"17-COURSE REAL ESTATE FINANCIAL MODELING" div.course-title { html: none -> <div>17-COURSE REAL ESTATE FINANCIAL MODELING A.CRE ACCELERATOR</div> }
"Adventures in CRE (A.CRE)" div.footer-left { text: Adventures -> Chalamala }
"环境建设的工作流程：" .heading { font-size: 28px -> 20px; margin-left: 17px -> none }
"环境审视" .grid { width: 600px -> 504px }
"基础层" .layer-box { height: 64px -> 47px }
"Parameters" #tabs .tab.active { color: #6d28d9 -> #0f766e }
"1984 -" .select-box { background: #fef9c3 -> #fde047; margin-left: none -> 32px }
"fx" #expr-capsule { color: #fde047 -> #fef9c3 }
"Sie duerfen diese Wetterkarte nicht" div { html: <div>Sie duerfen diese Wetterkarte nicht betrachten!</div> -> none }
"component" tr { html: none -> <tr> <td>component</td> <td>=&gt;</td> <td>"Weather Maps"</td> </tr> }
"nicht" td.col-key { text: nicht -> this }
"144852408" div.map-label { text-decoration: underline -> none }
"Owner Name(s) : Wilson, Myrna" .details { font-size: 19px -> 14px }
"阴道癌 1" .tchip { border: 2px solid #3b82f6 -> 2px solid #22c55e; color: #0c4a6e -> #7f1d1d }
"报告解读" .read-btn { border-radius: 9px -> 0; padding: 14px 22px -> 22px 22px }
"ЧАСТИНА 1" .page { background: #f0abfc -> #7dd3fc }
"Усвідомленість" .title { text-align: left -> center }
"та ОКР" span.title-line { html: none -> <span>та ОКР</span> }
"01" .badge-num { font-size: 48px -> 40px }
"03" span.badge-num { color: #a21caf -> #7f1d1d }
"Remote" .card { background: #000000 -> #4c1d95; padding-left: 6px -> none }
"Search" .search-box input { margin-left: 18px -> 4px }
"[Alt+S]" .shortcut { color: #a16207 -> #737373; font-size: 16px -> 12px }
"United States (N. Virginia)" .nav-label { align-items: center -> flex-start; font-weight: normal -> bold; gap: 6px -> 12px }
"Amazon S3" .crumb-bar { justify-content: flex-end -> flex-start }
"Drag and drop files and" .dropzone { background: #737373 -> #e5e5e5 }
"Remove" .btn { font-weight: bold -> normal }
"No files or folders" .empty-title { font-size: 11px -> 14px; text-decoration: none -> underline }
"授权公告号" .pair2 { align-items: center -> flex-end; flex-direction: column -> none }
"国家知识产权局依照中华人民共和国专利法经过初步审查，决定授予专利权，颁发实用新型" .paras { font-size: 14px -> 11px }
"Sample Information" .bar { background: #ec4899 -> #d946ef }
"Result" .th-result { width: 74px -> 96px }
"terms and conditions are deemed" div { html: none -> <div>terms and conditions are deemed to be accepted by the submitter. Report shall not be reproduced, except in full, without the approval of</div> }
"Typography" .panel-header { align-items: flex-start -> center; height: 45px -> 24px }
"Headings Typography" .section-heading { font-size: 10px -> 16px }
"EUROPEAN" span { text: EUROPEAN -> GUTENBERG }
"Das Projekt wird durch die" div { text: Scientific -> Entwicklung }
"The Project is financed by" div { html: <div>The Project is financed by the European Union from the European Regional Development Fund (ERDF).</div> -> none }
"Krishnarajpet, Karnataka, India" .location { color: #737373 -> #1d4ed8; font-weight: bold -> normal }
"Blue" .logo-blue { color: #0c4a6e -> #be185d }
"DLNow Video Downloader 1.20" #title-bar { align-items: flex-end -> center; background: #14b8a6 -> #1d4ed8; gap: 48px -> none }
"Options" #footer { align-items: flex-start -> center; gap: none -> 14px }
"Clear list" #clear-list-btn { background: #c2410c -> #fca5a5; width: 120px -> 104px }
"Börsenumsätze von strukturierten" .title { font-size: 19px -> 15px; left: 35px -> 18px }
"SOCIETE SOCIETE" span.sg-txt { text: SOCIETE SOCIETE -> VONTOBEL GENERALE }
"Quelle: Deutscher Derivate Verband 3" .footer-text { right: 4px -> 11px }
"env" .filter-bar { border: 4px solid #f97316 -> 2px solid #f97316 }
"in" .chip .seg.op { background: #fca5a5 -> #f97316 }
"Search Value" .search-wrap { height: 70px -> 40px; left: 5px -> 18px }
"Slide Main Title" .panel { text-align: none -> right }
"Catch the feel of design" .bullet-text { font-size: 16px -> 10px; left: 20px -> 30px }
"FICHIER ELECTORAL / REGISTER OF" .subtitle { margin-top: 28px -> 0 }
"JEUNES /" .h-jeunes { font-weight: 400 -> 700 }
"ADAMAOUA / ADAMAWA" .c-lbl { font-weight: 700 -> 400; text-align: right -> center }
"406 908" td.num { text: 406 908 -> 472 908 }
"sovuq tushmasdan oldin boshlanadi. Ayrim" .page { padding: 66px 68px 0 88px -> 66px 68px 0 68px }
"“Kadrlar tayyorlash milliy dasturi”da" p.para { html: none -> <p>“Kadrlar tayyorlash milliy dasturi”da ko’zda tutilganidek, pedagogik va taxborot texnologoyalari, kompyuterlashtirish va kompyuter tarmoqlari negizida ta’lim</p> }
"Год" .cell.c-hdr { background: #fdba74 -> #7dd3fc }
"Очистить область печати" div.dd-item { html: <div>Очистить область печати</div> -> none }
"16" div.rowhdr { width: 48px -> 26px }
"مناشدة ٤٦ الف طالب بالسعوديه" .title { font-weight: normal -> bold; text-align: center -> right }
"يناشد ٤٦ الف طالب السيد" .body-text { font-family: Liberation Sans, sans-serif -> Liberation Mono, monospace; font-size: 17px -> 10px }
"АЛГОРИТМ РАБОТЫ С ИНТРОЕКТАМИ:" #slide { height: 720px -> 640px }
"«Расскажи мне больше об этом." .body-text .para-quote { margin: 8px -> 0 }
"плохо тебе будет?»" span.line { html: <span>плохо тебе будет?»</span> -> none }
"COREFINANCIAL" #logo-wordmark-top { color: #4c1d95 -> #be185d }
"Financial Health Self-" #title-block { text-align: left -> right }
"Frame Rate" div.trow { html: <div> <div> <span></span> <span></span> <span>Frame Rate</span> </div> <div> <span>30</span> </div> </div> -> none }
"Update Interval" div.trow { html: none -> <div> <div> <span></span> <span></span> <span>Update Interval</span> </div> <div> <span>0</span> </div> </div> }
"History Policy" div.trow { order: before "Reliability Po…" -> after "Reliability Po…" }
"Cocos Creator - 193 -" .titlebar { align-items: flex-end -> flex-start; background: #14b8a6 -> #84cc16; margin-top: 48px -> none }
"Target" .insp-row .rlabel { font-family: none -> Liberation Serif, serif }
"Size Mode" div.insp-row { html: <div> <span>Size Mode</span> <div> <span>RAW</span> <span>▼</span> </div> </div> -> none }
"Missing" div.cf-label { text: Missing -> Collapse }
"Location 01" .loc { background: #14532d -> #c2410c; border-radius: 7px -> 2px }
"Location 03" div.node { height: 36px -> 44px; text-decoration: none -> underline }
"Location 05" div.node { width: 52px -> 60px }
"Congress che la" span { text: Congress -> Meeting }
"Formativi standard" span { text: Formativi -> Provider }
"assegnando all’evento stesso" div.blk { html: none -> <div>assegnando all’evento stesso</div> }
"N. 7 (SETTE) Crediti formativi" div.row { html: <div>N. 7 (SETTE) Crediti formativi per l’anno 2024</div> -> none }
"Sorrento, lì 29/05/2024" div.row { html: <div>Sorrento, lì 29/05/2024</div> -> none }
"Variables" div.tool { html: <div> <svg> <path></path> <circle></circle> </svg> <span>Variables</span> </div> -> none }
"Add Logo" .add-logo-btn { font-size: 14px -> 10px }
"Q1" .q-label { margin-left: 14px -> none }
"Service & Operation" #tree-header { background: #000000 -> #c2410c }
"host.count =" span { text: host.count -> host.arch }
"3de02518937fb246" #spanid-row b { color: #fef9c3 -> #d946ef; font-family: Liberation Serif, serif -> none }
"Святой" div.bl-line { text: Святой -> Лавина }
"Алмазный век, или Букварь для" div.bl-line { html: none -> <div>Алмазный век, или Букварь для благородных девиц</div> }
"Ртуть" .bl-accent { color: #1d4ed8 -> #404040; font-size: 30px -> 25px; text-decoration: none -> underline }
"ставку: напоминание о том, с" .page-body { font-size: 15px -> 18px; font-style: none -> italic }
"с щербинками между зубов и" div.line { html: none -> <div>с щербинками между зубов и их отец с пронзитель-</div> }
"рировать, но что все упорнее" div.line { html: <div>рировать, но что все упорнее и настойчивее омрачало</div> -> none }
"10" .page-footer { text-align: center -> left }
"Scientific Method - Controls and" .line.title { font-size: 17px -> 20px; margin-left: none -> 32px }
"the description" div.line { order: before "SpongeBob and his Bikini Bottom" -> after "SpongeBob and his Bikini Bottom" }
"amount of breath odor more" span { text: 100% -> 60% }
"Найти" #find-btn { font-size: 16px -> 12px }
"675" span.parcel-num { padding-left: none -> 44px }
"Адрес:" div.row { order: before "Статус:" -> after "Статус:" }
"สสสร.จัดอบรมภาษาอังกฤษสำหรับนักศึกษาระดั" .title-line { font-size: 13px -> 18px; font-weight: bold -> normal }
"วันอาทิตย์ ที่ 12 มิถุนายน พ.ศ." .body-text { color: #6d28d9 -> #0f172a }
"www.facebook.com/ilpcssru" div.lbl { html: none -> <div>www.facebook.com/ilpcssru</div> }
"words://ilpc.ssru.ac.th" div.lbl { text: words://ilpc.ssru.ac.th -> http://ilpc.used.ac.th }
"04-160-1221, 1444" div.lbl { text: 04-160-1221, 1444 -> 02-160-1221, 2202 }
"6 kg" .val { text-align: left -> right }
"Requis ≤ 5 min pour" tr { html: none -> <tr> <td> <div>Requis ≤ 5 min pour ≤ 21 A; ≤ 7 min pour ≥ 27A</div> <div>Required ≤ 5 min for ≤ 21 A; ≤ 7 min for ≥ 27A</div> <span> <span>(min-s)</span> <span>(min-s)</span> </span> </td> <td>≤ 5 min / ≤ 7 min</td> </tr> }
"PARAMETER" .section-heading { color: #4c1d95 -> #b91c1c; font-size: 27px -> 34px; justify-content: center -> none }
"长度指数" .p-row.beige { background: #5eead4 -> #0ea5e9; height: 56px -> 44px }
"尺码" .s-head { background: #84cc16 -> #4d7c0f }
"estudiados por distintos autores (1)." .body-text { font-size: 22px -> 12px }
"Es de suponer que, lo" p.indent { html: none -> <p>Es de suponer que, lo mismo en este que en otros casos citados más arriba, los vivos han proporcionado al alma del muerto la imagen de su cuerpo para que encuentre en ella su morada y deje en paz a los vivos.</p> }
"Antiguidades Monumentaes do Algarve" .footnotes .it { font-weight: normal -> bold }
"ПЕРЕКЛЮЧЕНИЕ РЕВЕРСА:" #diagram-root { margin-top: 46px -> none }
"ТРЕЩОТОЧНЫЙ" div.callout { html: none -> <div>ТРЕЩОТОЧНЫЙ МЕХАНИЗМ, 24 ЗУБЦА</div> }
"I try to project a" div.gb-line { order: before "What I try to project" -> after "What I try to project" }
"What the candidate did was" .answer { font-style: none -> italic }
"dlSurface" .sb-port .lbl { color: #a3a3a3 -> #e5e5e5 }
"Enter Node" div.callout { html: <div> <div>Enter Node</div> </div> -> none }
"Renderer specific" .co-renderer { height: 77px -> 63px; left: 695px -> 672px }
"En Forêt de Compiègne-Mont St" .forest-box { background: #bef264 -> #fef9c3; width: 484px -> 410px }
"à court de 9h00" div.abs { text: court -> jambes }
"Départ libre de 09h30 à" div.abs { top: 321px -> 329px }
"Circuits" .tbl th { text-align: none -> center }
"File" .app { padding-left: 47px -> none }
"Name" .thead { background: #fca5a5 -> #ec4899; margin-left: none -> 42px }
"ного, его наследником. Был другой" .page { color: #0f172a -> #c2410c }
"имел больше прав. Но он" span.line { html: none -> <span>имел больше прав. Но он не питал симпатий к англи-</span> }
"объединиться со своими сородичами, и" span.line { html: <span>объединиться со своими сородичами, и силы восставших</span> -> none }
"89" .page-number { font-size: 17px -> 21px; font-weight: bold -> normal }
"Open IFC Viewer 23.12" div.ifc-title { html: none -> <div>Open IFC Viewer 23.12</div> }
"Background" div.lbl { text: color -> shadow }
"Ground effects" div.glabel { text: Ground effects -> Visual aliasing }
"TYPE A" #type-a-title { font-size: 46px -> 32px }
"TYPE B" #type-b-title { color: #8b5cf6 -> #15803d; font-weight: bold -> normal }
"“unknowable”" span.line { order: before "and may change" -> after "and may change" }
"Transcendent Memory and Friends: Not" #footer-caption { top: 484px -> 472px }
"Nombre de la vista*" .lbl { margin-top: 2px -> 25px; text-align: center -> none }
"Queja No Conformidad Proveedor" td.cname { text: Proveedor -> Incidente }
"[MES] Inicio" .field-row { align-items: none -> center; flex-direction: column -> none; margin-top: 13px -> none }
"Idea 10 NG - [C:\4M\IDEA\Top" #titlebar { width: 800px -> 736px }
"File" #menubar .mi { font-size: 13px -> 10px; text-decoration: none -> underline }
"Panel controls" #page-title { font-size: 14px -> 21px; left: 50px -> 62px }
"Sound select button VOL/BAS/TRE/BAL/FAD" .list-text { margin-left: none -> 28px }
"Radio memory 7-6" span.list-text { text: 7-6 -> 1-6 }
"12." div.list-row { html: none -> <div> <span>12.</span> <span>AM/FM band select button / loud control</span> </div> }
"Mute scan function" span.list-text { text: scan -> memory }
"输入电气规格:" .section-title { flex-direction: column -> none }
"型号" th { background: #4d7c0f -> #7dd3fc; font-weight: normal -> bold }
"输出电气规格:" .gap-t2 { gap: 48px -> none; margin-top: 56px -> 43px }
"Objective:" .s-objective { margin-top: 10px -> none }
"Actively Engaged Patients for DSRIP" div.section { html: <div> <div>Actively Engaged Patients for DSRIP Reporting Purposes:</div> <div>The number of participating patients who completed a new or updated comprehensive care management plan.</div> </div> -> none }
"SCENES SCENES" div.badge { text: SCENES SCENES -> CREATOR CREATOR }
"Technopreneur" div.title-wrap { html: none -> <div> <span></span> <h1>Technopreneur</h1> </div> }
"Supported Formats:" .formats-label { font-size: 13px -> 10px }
****
**Task goal**
Among the records above, extract exactly the lines from the line with "flex-end -> center;" to the line with "none -> right", both lines included, and leave out the rest.

**Expected answer**
"DLNow Video Downloader 1.20" #title-bar { align-items: flex-end -> center; background: #14b8a6 -> #1d4ed8; gap: 48px -> none }
"Options" #footer { align-items: flex-start -> center; gap: none -> 14px }
"Clear list" #clear-list-btn { background: #c2410c -> #fca5a5; width: 120px -> 104px }
"Börsenumsätze von strukturierten" .title { font-size: 19px -> 15px; left: 35px -> 18px }
"SOCIETE SOCIETE" span.sg-txt { text: SOCIETE SOCIETE -> VONTOBEL GENERALE }
"Quelle: Deutscher Derivate Verband 3" .footer-text { right: 4px -> 11px }
"env" .filter-bar { border: 4px solid #f97316 -> 2px solid #f97316 }
"in" .chip .seg.op { background: #fca5a5 -> #f97316 }
"Search Value" .search-wrap { height: 70px -> 40px; left: 5px -> 18px }
"Slide Main Title" .panel { text-align: none -> right }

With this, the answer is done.